[Image comparison data]

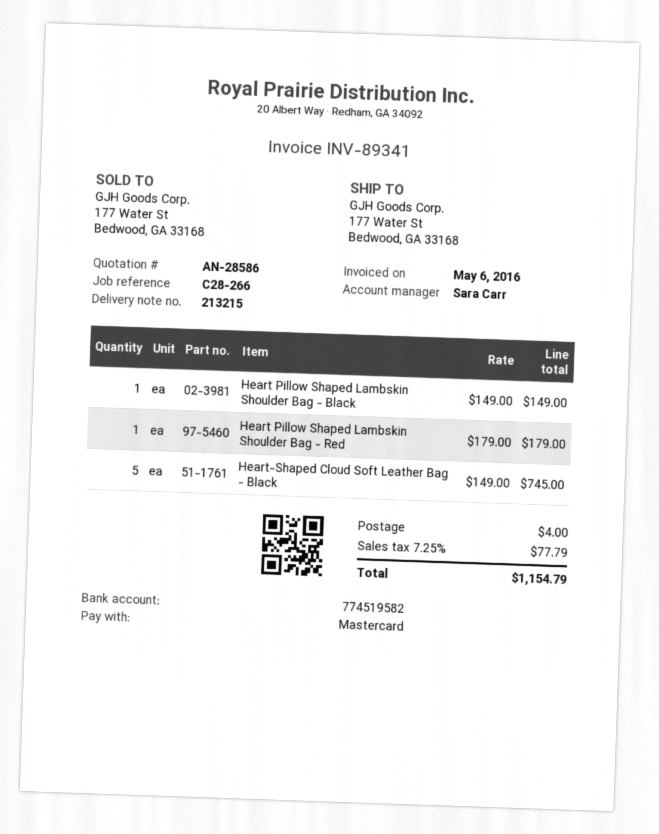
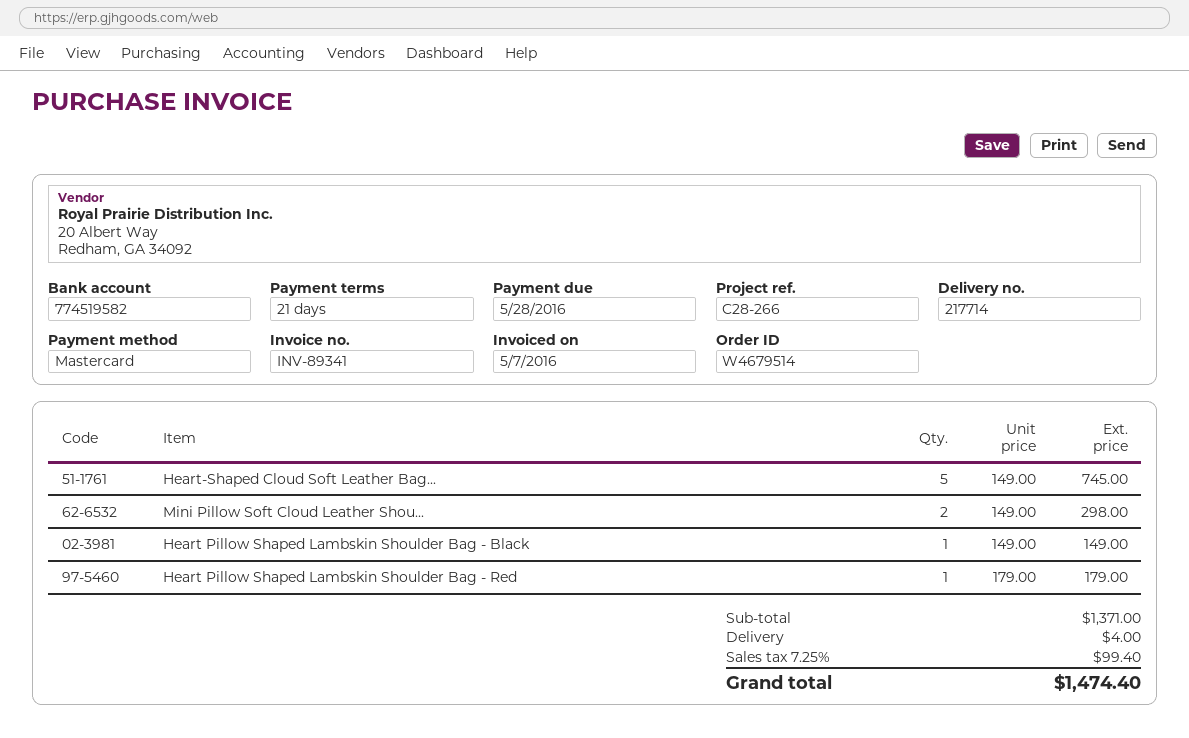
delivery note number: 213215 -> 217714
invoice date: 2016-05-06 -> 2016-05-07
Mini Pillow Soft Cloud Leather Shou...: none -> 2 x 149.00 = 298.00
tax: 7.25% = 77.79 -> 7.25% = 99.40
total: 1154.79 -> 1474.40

What this task involves
Omit the pictures, then set down all the remaining data exactly as given.

Output
delivery note number: 213215 -> 217714
invoice date: 2016-05-06 -> 2016-05-07
Mini Pillow Soft Cloud Leather Shou...: none -> 2 x 149.00 = 298.00
tax: 7.25% = 77.79 -> 7.25% = 99.40
total: 1154.79 -> 1474.40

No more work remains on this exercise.